En 1696 Newton fue nombrado celador, y luego director de la
Casa de la Moneda en Londres. Desde ese momento, un erudito sensible,
melancólico y soñador, el genio de la mecánica clásica, se transformaría en un grueso, irascible y pomposo administrador, envuelto en terciopelos y ricos brocados, transportado a través de Londres en
una silla de manos, y por fin, en un autócrata de la ciencia, cuando asumió la
presidencia de la Real Sociedad (Royal Society).

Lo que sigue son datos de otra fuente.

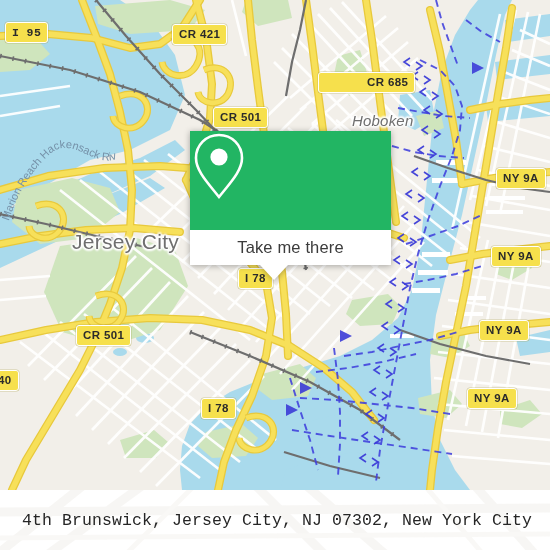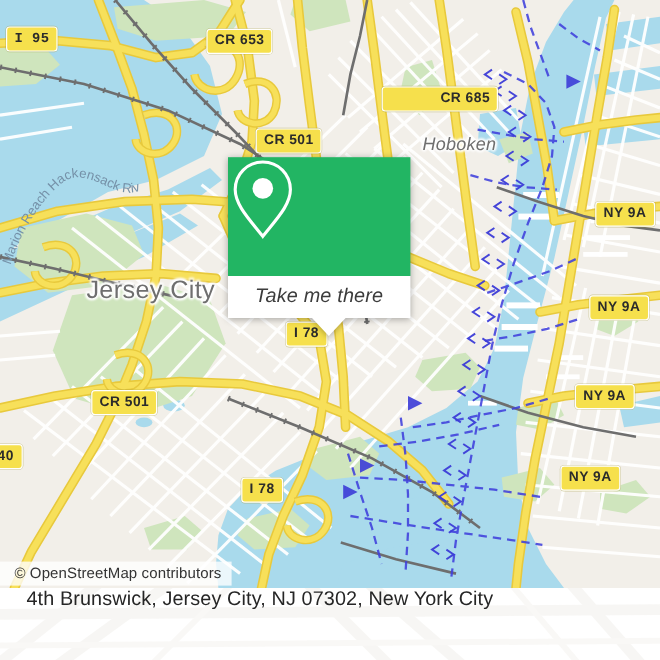"CR 653" div.shield { text: 653 -> 421 }
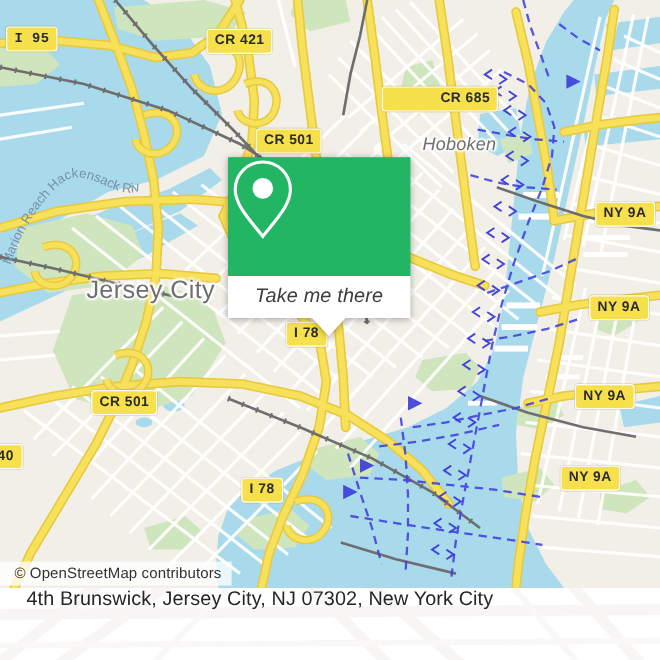"Take me there" .popup { font-style: italic -> none; width: 152px -> 201px }
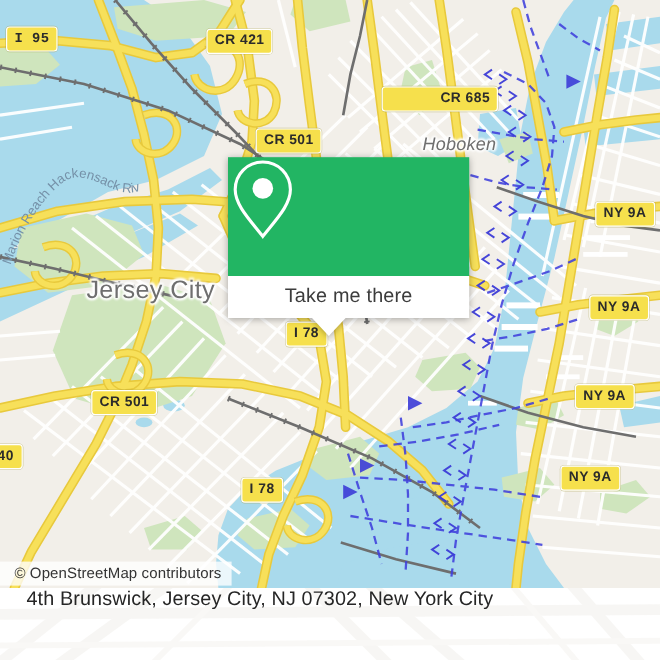"© OpenStreetMap contributors" div.attrib { html: <div>© OpenStreetMap contributors</div> -> none }
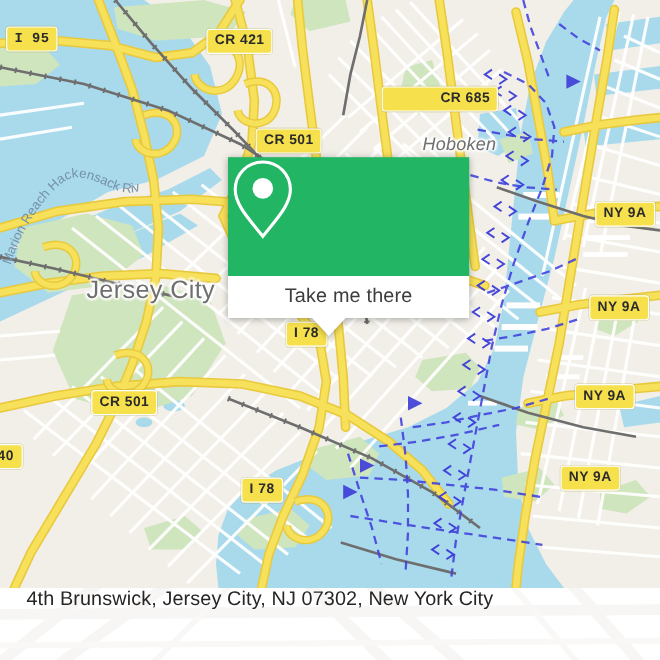"4th Brunswick, Jersey City, NJ" .footer-inner { align-items: flex-start -> center; font-family: none -> Liberation Mono, monospace }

Ideológicamente, los estudiosos y biógrafos nos describen al
gran científico como un solterón de ideas fijas y espíritu puritano,
antipapista y antiestuardos, fervosoro secuaz de la Casa de Orange y Whig hasta
su muerte. Aunque Newton se reuniera, obligado por sus cargos y como personaje público, con los corrompidos
y libertinos políticos Whigs y recibiera a nobles extranjeros, casi todos "malditos papistas", no hay que pensar que participase en las orgías organizadas por lord
Halifax ni que fuera invitado al Kit-Kat club. Probablemente le atraían más los profetas
milenaristas que fascinaron a su joven amigo Fatio de Duillier, que la
ingeniosa sociedad literaria de Pope, Swift y Gay. En el retiro de su cámara
fue siempre el sabio concentrado en la historia sagrada, el creyente devoto,
dispuesto a desvelar en los avatares de la historia del mundo y la órbita de los planetas la secreta
intención y sabiduría de Dios, su inescrutable providencia.
A muy pocos íntimos reveló su unitarianismo
absoluto, es decir, la creencia en la
esencia absolutamente unitaria de Dios y, por tanto, la negación de la Trinidad. Obispos y arzobismos de la Iglesia de
Inglaterra buscaron su compañía y proclamaron su ejemplar piedad.